L’organisation féministe américaine National Organization for Women a qualifié la loi d'« inconstitutionnelle », estimant que sa mise en application « renverrait les femmes de l’Etat aux jours noirs durant lesquels les parlementaires contrôlaient leur corps, leur santé et leur vie ».

« Vous venez de violer vous-même l’Etat de l’Alabama », a déclaré pour sa part Bobby Singleton, membre démocrate du Sénat, après le rejet par les sénateurs d’un amendement demandant des exceptions à l’interdiction de l’avortement.

« Vous dites à ma fille : tu ne comptes pas dans l’Etat de l’Alabama… Les hommes peuvent te violer et tu auras ce bébé si tu tombes enceinte », a-t-il ajouté, la voix parfois tremblante d’émotion.

Une attaque de grande ampleur

Le projet avait été adopté début mai par la Chambre des représentants de l’Alabama.

Le président du Sénat de l’Etat, Will Ainsworth, a salué « une étape majeure dans la défense des droits de l’enfant à naître », ajoutant : « alors que des Etats libéraux approuvent l’avortement tardif ou post-natal, Roe doit être combattu et je suis fier que l’Alabama ouvre la voie ». Plusieurs Etats conservateurs envisagent des lois anti-avortement tandis que des Etats libéraux cherchent à garantir le droit à l’interruption volontaire de grossesse en l’inscrivant dans leurs Constitutions.
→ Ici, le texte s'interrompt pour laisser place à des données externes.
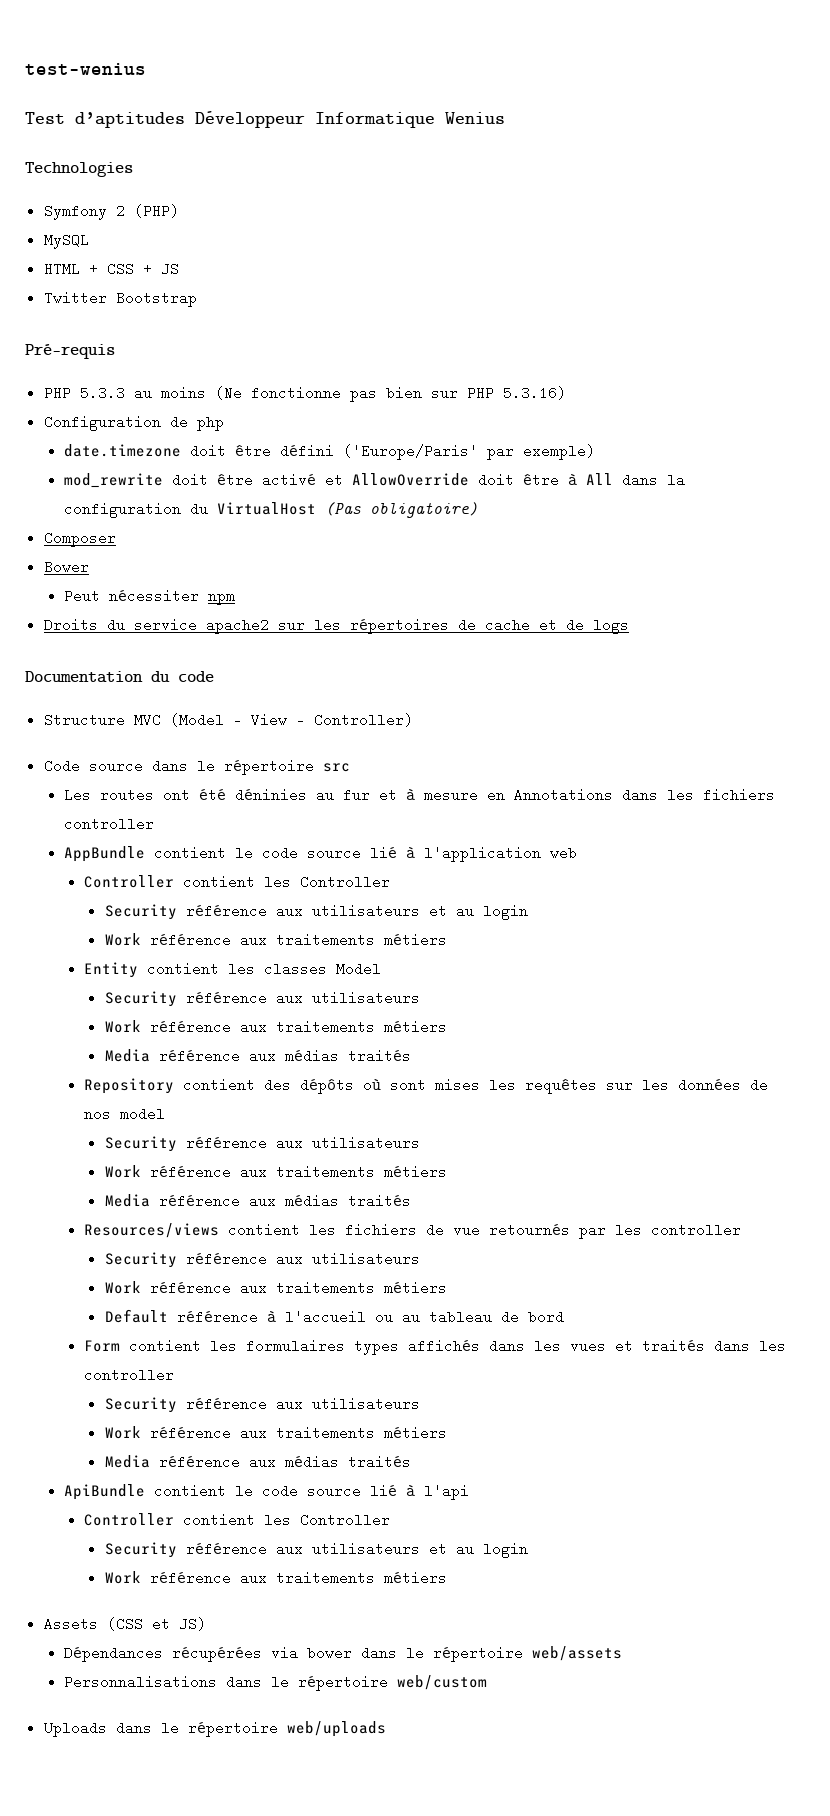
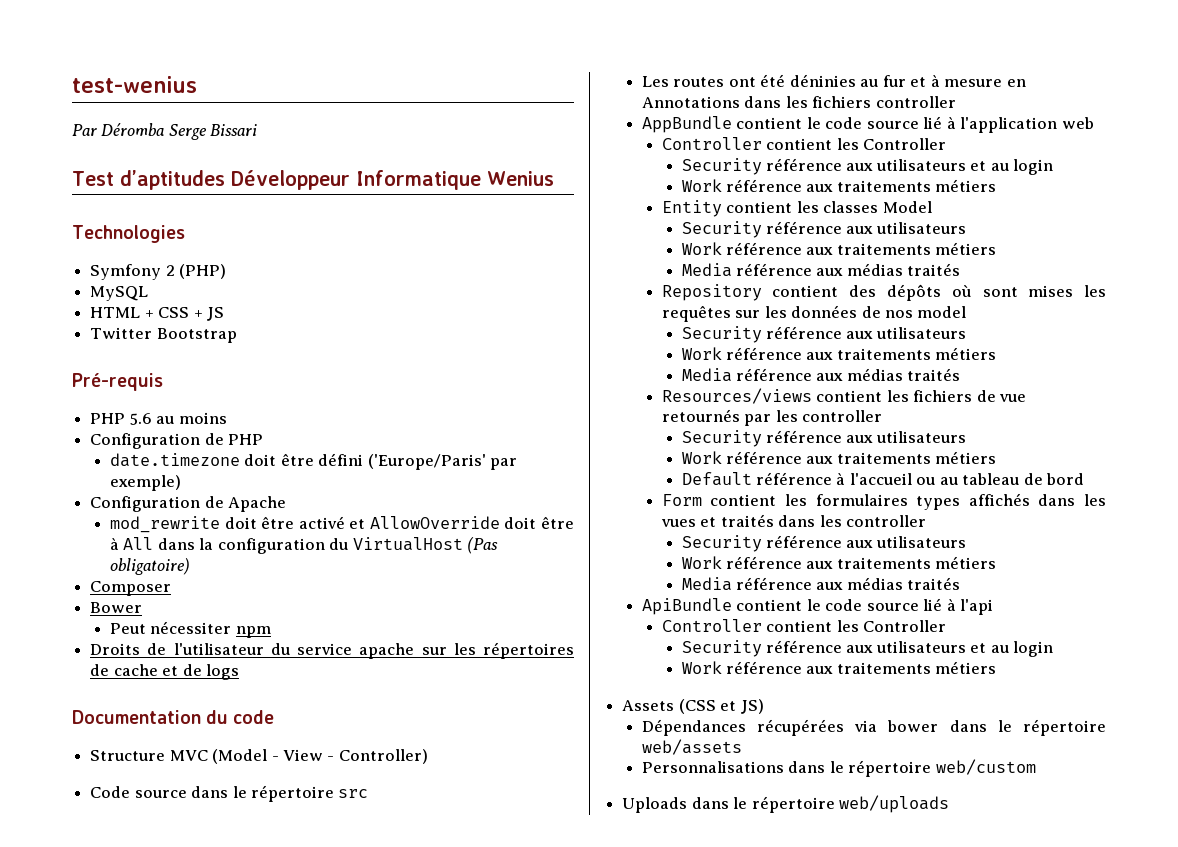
(146, 69) none -> [72,123,258,140] // Par Déromba Serge Bissari
[79,386,125,400] 5.3.3 -> [129,413,152,425] 5.6
[214,386,566,402] [43,415,224,431] (Ne fonctionne pas bien sur PHP 5.3.16) // Configuration de php -> [90,433,264,449] // Configuration de PHP
(595, 452) none -> [90,496,287,512] // Configuration de Apache
(98, 625) none -> [147,643,264,655] de l'utilisateur
[205,618,269,634] apache2 -> [359,643,415,659] apache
L’actrice britannique Jameela Jamil, militante féministe, a écrit plusieurs messages indignés sur Twitter. «Je me suis fait avorter lorsque j’étais jeune. C’est la meilleure décision de ma vie. Pour moi, pour le bébé que je ne voulais pas et pour lequel je n’étais pas prête, émotionnellement, psychologiquement et financièrement. Tant d’enfants vont finir dans des foyers d’accueil. Tant de vie ruinées. C’est très cruel » fustige-t-elle. 

Recul sur l’avortement en Géorgie, Ohio, Utah, Kentucky, Missouri, Tennessee...

La Géorgie a adopté début mai une loi qui interdit l’avortement dès que les battements du coeur du foetus sont détectables, soit environ à la sixième semaine de grossesse, quand de nombreuses femmes n’ont pas encore conscience d’être enceintes soulignent les détracteurs de ces législations dites « battement de coeur ».

Des textes similaires adoptés dans le Kentucky et le Mississippi ont été bloqués par des tribunaux et il est probable que la loi de Géorgie connaisse le même sort.

Des mesures comparables sont en passe d’être adoptées dans l’Ohio, le Missouri et le Tennessee.